Celebration of Holi – A Unique and Vibrant Festival of Colors

Holi or Holika, is a spring festival (March 24/25 2024) celebrated at the onset of the spring season, on the full moon day (Purnima) in the month of Phalguna. It is also the first day of the Hindu calendar (samvat) and a day of great joy and gaiety in the cities of Vrindavan and Mathura. Holi is celebrated by throwing colors and colored powder in the air. Colorful Rangoli patterns are painted at doorways to houses.

Spiritual Significance of Holi

The Holi festival marks the end of winter and the beginning of spring. Essentially, Holi means the triumph of good over evil and conquest of sensual values by spiritual values. The Holi fire connotes this event in Hindu mythology of the conquest of lust by Shiva. For this reason, Shiva is also known by the names Kameswara, Maara Ripu or Madana Ripu indicating one who has conquered carnal desires.


On the day of Holi, Hindus remember the life of a pure devotee, Prahlad and keep his spiritual ideas alive. In other parts, it is celebrated as the day of Kaama dahan (burning of desires).

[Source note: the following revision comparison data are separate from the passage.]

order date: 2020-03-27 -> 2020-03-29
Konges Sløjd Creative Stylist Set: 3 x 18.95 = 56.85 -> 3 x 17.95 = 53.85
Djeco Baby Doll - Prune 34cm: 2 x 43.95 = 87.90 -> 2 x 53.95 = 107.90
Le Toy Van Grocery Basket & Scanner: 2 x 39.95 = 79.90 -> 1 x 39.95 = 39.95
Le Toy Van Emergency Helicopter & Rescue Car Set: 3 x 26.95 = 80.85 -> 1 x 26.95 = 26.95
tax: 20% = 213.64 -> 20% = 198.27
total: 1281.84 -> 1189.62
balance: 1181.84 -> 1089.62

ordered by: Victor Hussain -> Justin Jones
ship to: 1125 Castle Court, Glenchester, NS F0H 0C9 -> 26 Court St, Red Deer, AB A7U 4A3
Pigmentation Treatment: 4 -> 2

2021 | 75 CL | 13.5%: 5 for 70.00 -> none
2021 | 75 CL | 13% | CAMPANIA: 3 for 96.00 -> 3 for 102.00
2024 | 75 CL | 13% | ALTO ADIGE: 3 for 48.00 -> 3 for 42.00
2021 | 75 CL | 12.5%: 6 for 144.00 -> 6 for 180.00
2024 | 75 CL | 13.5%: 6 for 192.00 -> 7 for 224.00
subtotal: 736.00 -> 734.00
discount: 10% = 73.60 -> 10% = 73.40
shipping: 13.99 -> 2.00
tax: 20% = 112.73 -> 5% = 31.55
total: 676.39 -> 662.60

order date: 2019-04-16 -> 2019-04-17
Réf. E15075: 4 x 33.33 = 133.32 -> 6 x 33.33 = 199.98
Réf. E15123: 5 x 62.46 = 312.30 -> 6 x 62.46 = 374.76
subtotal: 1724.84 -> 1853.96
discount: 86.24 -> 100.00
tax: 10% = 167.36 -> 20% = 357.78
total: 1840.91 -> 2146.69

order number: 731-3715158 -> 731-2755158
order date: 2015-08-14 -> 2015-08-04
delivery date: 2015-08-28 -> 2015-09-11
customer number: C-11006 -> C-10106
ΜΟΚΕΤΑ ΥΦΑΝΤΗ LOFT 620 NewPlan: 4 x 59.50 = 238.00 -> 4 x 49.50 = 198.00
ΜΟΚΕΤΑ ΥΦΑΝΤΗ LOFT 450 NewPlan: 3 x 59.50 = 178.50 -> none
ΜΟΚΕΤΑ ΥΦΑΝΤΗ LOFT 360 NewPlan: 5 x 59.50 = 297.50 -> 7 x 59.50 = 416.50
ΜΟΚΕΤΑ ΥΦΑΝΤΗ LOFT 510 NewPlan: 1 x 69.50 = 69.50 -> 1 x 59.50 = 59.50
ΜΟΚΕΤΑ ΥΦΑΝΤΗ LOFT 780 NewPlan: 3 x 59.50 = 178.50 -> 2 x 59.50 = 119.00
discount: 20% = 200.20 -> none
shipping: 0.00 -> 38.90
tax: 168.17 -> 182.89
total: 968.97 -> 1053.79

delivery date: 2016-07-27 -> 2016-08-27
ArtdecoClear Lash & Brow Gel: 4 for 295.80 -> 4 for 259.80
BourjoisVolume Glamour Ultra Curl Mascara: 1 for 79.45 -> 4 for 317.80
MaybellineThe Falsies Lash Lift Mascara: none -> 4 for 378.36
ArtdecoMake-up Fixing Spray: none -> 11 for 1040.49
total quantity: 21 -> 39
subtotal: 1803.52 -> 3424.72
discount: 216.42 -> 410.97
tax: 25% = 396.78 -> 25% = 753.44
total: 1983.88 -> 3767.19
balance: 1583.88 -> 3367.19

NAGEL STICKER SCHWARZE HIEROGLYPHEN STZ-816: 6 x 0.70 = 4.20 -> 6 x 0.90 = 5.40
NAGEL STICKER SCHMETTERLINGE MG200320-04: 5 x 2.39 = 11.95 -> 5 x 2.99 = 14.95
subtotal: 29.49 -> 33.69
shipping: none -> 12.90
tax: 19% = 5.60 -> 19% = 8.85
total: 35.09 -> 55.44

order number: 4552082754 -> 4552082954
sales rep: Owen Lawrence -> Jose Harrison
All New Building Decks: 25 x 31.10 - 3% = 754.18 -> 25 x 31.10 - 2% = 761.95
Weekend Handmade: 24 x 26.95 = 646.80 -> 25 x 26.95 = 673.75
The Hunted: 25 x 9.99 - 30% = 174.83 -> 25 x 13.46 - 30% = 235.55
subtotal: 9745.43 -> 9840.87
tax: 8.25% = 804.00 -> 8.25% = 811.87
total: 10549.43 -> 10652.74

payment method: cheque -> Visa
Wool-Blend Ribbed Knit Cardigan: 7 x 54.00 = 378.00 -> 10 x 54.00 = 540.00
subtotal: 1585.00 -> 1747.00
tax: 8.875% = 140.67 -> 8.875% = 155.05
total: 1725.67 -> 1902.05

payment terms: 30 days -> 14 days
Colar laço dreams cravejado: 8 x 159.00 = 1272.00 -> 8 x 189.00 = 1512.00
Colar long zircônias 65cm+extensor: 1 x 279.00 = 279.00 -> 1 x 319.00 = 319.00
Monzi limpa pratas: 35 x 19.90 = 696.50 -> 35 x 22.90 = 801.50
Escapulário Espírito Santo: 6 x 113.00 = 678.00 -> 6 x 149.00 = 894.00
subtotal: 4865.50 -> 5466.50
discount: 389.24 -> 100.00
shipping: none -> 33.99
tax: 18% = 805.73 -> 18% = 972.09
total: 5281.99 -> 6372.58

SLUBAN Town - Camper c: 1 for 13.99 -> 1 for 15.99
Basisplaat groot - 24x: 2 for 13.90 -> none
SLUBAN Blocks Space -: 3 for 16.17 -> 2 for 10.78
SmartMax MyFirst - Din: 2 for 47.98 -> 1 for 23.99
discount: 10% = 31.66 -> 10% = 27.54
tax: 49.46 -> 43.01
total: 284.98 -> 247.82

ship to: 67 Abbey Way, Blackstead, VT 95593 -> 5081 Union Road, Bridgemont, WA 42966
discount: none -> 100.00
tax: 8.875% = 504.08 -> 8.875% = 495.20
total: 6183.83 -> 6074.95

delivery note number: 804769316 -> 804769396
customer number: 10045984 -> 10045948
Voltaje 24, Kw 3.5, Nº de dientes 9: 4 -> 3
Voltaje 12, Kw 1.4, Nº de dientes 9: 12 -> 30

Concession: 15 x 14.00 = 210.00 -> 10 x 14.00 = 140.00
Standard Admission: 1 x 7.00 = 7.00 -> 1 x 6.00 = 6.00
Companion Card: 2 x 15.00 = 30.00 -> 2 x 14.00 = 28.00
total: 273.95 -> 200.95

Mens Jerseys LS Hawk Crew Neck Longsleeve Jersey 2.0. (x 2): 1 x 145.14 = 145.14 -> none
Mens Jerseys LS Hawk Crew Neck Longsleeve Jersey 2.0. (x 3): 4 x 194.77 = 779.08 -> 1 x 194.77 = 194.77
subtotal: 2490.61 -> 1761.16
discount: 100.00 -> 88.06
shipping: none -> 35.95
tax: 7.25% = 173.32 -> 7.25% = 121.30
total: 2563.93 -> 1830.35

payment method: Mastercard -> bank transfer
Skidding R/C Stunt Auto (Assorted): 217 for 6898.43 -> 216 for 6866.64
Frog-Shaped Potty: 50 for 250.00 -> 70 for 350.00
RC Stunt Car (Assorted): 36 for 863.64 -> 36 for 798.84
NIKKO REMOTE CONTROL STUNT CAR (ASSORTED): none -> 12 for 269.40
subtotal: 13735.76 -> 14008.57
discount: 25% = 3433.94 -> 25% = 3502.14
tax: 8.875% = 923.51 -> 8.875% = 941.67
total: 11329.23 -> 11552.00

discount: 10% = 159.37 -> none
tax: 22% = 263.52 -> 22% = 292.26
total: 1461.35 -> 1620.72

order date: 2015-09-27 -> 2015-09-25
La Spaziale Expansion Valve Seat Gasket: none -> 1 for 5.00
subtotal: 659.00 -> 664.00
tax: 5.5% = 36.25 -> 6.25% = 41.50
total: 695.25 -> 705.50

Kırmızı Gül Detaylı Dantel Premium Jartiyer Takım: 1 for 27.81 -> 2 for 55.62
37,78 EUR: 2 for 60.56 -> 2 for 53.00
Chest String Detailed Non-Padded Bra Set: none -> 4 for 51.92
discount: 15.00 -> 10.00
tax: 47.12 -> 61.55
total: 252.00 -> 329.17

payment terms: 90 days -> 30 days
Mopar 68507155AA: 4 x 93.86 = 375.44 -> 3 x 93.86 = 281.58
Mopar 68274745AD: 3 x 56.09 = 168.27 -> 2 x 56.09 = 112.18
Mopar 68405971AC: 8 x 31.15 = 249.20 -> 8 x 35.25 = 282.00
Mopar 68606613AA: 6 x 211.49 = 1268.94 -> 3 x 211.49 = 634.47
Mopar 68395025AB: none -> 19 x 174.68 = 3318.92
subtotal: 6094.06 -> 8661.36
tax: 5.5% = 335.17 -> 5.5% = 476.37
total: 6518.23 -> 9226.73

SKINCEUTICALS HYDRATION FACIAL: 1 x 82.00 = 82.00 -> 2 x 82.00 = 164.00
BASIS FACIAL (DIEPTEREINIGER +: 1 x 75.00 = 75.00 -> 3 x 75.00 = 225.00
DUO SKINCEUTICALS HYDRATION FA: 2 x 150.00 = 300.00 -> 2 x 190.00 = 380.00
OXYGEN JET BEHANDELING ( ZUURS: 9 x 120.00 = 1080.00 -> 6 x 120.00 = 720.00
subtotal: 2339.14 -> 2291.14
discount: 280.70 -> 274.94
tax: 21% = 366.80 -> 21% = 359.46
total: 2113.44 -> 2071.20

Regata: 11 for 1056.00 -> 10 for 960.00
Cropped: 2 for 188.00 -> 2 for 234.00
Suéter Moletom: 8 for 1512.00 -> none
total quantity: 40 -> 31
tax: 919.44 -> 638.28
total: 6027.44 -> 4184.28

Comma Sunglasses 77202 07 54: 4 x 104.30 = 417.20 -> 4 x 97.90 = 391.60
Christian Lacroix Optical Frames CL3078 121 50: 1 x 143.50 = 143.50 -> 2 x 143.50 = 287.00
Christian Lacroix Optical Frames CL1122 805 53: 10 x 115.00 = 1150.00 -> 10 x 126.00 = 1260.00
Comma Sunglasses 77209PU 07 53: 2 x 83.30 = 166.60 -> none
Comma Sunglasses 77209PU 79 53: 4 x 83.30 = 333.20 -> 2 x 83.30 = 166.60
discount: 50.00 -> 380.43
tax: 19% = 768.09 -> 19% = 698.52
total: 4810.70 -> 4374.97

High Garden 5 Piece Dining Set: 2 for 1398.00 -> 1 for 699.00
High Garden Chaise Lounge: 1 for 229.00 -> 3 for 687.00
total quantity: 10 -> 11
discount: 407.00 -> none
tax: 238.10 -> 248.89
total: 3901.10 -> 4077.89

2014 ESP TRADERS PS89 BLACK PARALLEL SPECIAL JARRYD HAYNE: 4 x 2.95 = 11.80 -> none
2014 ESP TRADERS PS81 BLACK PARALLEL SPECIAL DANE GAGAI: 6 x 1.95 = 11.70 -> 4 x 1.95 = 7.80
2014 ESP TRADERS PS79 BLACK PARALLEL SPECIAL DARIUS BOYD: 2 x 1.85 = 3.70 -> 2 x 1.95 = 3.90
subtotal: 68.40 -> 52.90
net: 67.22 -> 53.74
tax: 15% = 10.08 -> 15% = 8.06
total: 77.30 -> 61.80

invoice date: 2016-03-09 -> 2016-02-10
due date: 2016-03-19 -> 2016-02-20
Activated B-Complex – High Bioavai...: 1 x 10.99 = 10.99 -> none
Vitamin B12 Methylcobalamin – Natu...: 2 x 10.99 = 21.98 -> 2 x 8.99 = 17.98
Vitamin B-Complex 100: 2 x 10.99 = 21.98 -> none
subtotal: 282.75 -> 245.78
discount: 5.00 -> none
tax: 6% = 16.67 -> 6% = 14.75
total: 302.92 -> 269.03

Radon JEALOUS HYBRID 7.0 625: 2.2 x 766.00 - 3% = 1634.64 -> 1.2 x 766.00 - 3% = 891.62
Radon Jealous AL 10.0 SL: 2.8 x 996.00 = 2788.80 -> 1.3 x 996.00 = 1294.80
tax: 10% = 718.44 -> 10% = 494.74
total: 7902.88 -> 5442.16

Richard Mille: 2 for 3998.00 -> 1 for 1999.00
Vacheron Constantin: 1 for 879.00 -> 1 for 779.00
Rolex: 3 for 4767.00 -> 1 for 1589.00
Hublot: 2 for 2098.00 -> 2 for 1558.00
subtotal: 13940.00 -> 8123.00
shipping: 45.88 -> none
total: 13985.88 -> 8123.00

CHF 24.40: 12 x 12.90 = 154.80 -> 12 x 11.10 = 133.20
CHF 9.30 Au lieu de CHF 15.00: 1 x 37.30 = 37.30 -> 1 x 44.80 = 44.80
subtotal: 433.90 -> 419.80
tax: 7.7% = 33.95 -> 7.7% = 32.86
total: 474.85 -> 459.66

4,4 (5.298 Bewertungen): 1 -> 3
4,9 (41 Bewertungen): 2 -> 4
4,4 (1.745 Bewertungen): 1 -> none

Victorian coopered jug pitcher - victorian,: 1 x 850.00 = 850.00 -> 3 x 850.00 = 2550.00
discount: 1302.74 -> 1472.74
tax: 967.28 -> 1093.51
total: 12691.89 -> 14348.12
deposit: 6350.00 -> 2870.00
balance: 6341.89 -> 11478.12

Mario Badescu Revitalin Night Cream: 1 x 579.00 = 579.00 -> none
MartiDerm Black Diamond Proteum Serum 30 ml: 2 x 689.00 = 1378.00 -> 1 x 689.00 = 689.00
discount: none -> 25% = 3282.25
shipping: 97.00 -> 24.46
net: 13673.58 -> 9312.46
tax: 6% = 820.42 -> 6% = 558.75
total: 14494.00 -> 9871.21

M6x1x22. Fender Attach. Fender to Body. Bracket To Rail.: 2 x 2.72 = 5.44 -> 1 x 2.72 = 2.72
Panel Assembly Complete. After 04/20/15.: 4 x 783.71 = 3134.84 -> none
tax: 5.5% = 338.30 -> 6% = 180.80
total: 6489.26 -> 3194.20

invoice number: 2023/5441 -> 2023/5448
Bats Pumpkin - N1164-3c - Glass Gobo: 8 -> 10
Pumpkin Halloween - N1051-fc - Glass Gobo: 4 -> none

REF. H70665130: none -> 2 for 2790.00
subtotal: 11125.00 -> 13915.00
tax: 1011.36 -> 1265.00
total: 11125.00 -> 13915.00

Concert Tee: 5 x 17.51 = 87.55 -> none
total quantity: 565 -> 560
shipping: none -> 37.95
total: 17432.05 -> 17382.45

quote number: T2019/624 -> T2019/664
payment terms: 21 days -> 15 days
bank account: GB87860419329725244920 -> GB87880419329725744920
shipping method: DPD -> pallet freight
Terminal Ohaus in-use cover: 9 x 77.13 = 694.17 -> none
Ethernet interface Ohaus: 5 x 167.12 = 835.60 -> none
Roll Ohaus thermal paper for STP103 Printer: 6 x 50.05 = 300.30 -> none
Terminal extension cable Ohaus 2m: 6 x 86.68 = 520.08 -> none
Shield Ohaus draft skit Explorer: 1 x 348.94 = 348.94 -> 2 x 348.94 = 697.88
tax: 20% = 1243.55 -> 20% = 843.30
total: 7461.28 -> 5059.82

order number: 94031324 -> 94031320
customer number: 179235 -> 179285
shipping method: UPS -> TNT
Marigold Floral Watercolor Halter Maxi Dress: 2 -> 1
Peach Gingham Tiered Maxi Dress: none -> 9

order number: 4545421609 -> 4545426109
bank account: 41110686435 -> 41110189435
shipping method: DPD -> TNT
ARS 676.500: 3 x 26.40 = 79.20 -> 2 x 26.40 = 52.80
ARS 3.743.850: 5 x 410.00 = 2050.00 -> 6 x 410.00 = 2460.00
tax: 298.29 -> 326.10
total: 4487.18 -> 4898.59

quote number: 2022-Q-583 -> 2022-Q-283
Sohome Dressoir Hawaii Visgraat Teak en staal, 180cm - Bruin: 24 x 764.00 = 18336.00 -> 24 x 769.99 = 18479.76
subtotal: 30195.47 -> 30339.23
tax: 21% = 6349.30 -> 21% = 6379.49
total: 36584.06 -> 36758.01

More details on Spiritual Significance of Holi

Legend of Holika – Holika Dahan

The story relates to an ancient demoniac king in India known as Hiranya-Kasyapu. He was a cruel and tyrannical ruler. All his subjects followed his orders except for his son Prahlad. Prahlad was an ardent devotee of Vishnu. This infuriated his father who wanted to punish him. The king asked Prahlad to embrace a red hot pole. But, he was unhurt. Then, he asked Prahlad to jump off a steep cliff, but was unhurt again. Prahlad obeyed his father each time chanting Vishnu’s name. Hiranya Kasyapu ordered that Prahlad be trampled by an elephant. But, he was unhurt.

A Traditional Holi Fire

Flickr photo by bikashdas

As Prahlad was not hurt by all the punishment, Hiranya Kasyapu called his sister Holika who had a boon from the gods that she would not burn in a fire. Holika made Prahlad sit on her lap in the fire. But, this time, Holika was burnt to death (for abusing her boon to do evil) and Prahlad was unhurt. Eventually, the ordeals faced by Prahlad climaxed in the emanation of Narahari or Narasimha who destroyed Hiranya Kasyapu. Again, this displayed the triumph of a true Bhakta (devotee) over the evil represented by Hiranya Kasyapu. Prahlada never lost faith in the Lord despite all his ordeals.This legend is celebrated on the full-moon or poornima night of Holi by lighting huge bonfires called Holika Dahan or the sacrifice of Holika.

Modern Day Holi

The modern festival of Holi is celebrated on the day of the Phalgun full moon by tremendous gaiety and revelry by people of all walks of life. It is a day of particular freedom for kids who look forward to this day with great anticipation.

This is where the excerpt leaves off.